Identifying the Workload for your Job

For each Job, Kueue creates a Workload object to hold the details about the admission of the Job, whether it was admitted or not.

To find the Workload for a Job, you can use any of the following steps:

  • You can obtain the Workload name from the Job events by running the following command:

    kubectl describe job -n my-namespace my-job
    

    The relevant event will look like the following:

      Normal  CreatedWorkload   24s   batch/job-kueue-controller  Created Workload: my-namespace/job-my-job-19797
    
  • Kueue includes the UID of the source Job in the label kueue.x-k8s.io/job-uid. You can obtain the workload name with the following commands:

    JOB_UID=$(kubectl get job -n my-namespace my-job -o jsonpath='{.metadata.uid}')
    kubectl get workloads -n my-namespace -l "kueue.x-k8s.io/job-uid=$JOB_UID"
    

    The output looks like the following:

    NAME               QUEUE         RESERVED IN   ADMITTED   AGE
    job-my-job-19797   user-queue    cluster-queue True       9m45s
    
  • You can list all of the workloads in the same namespace of your job and identify the one that matches the format <api-name>-<job-name>-<hash>. You can run a command like the following:

    kubectl get workloads -n my-namespace | grep job-my-job
    

    The output looks like the following:

    NAME               QUEUE         RESERVED IN   ADMITTED   AGE
    job-my-job-19797   user-queue    cluster-queue True       9m45s
    

Once you have identified the name of the Workload, you can obtain all details by running the following command:

kubectl describe workload -n my-namespace job-my-job-19797

What ResourceFlavors does my Job use?

Once you identified the Workload for you Job run the following command to get all the details of your Workload:

kubectl describe workload -n my-namespace job-my-job-19797

The output should be similar to the following:

apiVersion: kueue.x-k8s.io/v1beta1
kind: Workload
...
status:
  admission:
    clusterQueue: cluster-queue
    podSetAssignments:
    - count: 3
      flavors:
        cpu: default-flavor
        memory: default-flavor
      name: main
      resourceUsage:
        cpu: "3"
        memory: 600Mi
  ...

Now you can clearly see what ResourceFlavors your Job uses.

Is my Job suspended?

To know whether your Job is suspended, look for the value of the .spec.suspend field, by running the following command:

kubectl get job -n my-namespace my-job -o jsonpath='{.spec.suspend}'

When a job is suspended, Kubernetes does not create any Pods for the Job. If the Job has Pods already running, Kubernetes terminates and deletes these Pods.

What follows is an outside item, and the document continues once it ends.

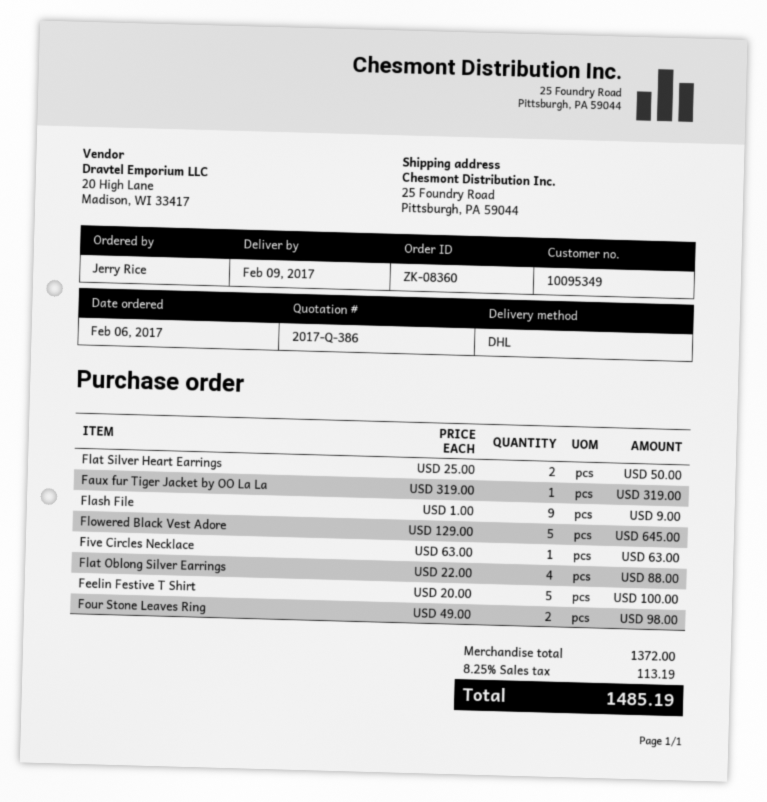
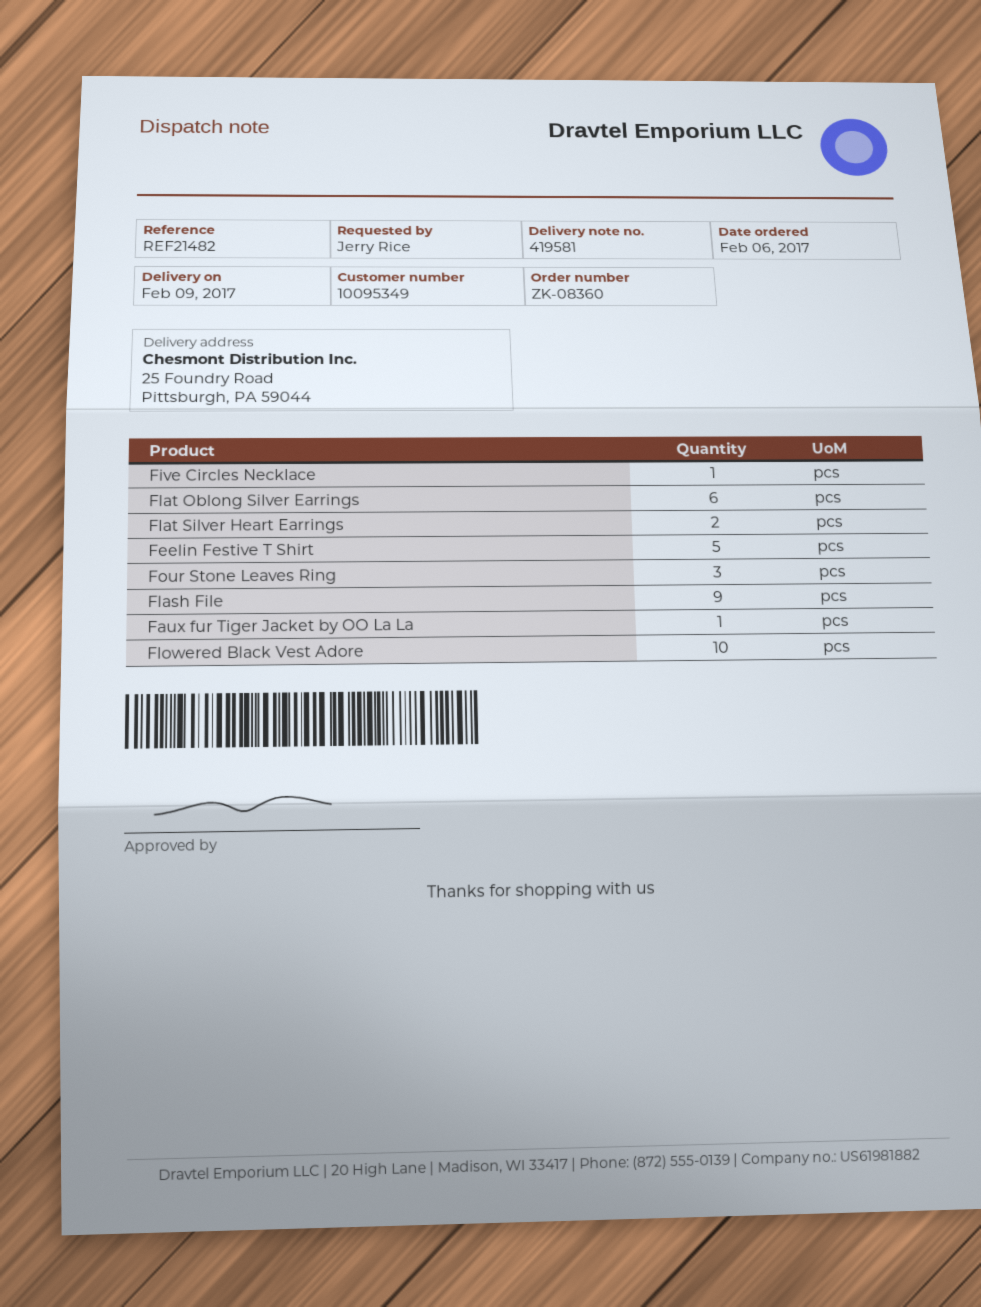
Flowered Black Vest Adore: 5 -> 10
Flat Oblong Silver Earrings: 4 -> 6
Four Stone Leaves Ring: 2 -> 3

A Job is suspended when Kueue hasn’t admitted it yet or when it was preempted to accommodate another job. To understand why your Job is suspended, check the corresponding Workload object.

Is my Job admitted?

If your Job is not running, check whether Kueue has admitted the Workload.

The starting point to know whether a Job was admitted, it’s pending or was not yet attempted for admission is to look at the Workload status.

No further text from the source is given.